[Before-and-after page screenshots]
++++

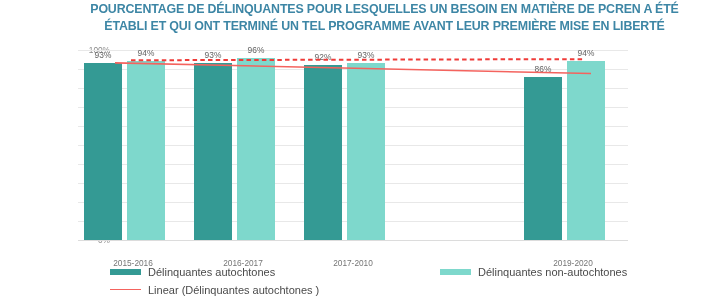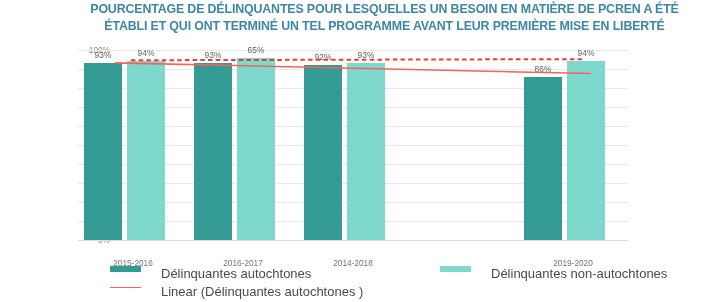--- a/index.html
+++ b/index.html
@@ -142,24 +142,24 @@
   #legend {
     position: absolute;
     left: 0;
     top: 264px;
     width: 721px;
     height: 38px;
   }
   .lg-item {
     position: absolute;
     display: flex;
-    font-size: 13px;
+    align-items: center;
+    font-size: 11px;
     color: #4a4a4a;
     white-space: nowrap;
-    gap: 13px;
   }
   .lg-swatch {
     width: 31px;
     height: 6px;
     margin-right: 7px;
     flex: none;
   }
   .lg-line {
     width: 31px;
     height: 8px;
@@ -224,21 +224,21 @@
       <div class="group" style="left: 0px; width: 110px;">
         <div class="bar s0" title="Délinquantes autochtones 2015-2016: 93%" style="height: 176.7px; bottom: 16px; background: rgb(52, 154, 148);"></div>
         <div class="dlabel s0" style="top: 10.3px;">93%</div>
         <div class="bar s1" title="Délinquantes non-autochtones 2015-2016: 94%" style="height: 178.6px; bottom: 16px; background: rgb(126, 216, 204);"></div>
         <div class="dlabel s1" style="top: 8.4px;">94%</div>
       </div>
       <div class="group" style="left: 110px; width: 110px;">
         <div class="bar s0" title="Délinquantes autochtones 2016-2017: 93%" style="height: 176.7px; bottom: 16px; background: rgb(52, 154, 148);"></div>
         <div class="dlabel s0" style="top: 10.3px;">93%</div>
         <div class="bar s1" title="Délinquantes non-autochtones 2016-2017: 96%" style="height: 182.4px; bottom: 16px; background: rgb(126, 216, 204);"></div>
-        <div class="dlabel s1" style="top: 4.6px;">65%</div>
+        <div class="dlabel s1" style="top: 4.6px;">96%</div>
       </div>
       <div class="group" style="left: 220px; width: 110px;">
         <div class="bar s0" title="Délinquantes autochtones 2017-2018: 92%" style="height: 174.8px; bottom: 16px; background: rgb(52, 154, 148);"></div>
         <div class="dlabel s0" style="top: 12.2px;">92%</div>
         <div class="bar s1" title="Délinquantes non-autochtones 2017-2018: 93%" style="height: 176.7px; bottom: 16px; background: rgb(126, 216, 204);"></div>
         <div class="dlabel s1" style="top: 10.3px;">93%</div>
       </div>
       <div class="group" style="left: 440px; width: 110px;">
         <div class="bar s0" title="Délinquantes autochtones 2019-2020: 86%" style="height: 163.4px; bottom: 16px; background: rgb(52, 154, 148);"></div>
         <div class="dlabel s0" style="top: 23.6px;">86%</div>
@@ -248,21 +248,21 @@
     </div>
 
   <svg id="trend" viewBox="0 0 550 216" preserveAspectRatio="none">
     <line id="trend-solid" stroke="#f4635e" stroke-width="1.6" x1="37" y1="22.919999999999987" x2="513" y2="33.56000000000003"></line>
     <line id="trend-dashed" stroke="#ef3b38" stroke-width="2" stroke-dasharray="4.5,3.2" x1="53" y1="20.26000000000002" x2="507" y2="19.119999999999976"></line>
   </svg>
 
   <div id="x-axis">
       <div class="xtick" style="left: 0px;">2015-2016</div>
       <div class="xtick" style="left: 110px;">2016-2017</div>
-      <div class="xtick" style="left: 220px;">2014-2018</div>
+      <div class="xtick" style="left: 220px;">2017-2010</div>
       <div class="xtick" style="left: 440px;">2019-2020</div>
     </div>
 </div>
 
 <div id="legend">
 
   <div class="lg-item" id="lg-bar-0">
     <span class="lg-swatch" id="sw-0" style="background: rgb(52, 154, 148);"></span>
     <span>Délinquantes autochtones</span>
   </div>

++++

[REQUIRED ACTION] What is needed is an exact repetition of every entry, without the pictures.

[EXERCISE SOLUTION]
--- a/index.html
+++ b/index.html
@@ -142,24 +142,24 @@
   #legend {
     position: absolute;
     left: 0;
     top: 264px;
     width: 721px;
     height: 38px;
   }
   .lg-item {
     position: absolute;
     display: flex;
-    font-size: 13px;
+    align-items: center;
+    font-size: 11px;
     color: #4a4a4a;
     white-space: nowrap;
-    gap: 13px;
   }
   .lg-swatch {
     width: 31px;
     height: 6px;
     margin-right: 7px;
     flex: none;
   }
   .lg-line {
     width: 31px;
     height: 8px;
@@ -224,21 +224,21 @@
       <div class="group" style="left: 0px; width: 110px;">
         <div class="bar s0" title="Délinquantes autochtones 2015-2016: 93%" style="height: 176.7px; bottom: 16px; background: rgb(52, 154, 148);"></div>
         <div class="dlabel s0" style="top: 10.3px;">93%</div>
         <div class="bar s1" title="Délinquantes non-autochtones 2015-2016: 94%" style="height: 178.6px; bottom: 16px; background: rgb(126, 216, 204);"></div>
         <div class="dlabel s1" style="top: 8.4px;">94%</div>
       </div>
       <div class="group" style="left: 110px; width: 110px;">
         <div class="bar s0" title="Délinquantes autochtones 2016-2017: 93%" style="height: 176.7px; bottom: 16px; background: rgb(52, 154, 148);"></div>
         <div class="dlabel s0" style="top: 10.3px;">93%</div>
         <div class="bar s1" title="Délinquantes non-autochtones 2016-2017: 96%" style="height: 182.4px; bottom: 16px; background: rgb(126, 216, 204);"></div>
-        <div class="dlabel s1" style="top: 4.6px;">65%</div>
+        <div class="dlabel s1" style="top: 4.6px;">96%</div>
       </div>
       <div class="group" style="left: 220px; width: 110px;">
         <div class="bar s0" title="Délinquantes autochtones 2017-2018: 92%" style="height: 174.8px; bottom: 16px; background: rgb(52, 154, 148);"></div>
         <div class="dlabel s0" style="top: 12.2px;">92%</div>
         <div class="bar s1" title="Délinquantes non-autochtones 2017-2018: 93%" style="height: 176.7px; bottom: 16px; background: rgb(126, 216, 204);"></div>
         <div class="dlabel s1" style="top: 10.3px;">93%</div>
       </div>
       <div class="group" style="left: 440px; width: 110px;">
         <div class="bar s0" title="Délinquantes autochtones 2019-2020: 86%" style="height: 163.4px; bottom: 16px; background: rgb(52, 154, 148);"></div>
         <div class="dlabel s0" style="top: 23.6px;">86%</div>
@@ -248,21 +248,21 @@
     </div>
 
   <svg id="trend" viewBox="0 0 550 216" preserveAspectRatio="none">
     <line id="trend-solid" stroke="#f4635e" stroke-width="1.6" x1="37" y1="22.919999999999987" x2="513" y2="33.56000000000003"></line>
     <line id="trend-dashed" stroke="#ef3b38" stroke-width="2" stroke-dasharray="4.5,3.2" x1="53" y1="20.26000000000002" x2="507" y2="19.119999999999976"></line>
   </svg>
 
   <div id="x-axis">
       <div class="xtick" style="left: 0px;">2015-2016</div>
       <div class="xtick" style="left: 110px;">2016-2017</div>
-      <div class="xtick" style="left: 220px;">2014-2018</div>
+      <div class="xtick" style="left: 220px;">2017-2010</div>
       <div class="xtick" style="left: 440px;">2019-2020</div>
     </div>
 </div>
 
 <div id="legend">
 
   <div class="lg-item" id="lg-bar-0">
     <span class="lg-swatch" id="sw-0" style="background: rgb(52, 154, 148);"></span>
     <span>Délinquantes autochtones</span>
   </div>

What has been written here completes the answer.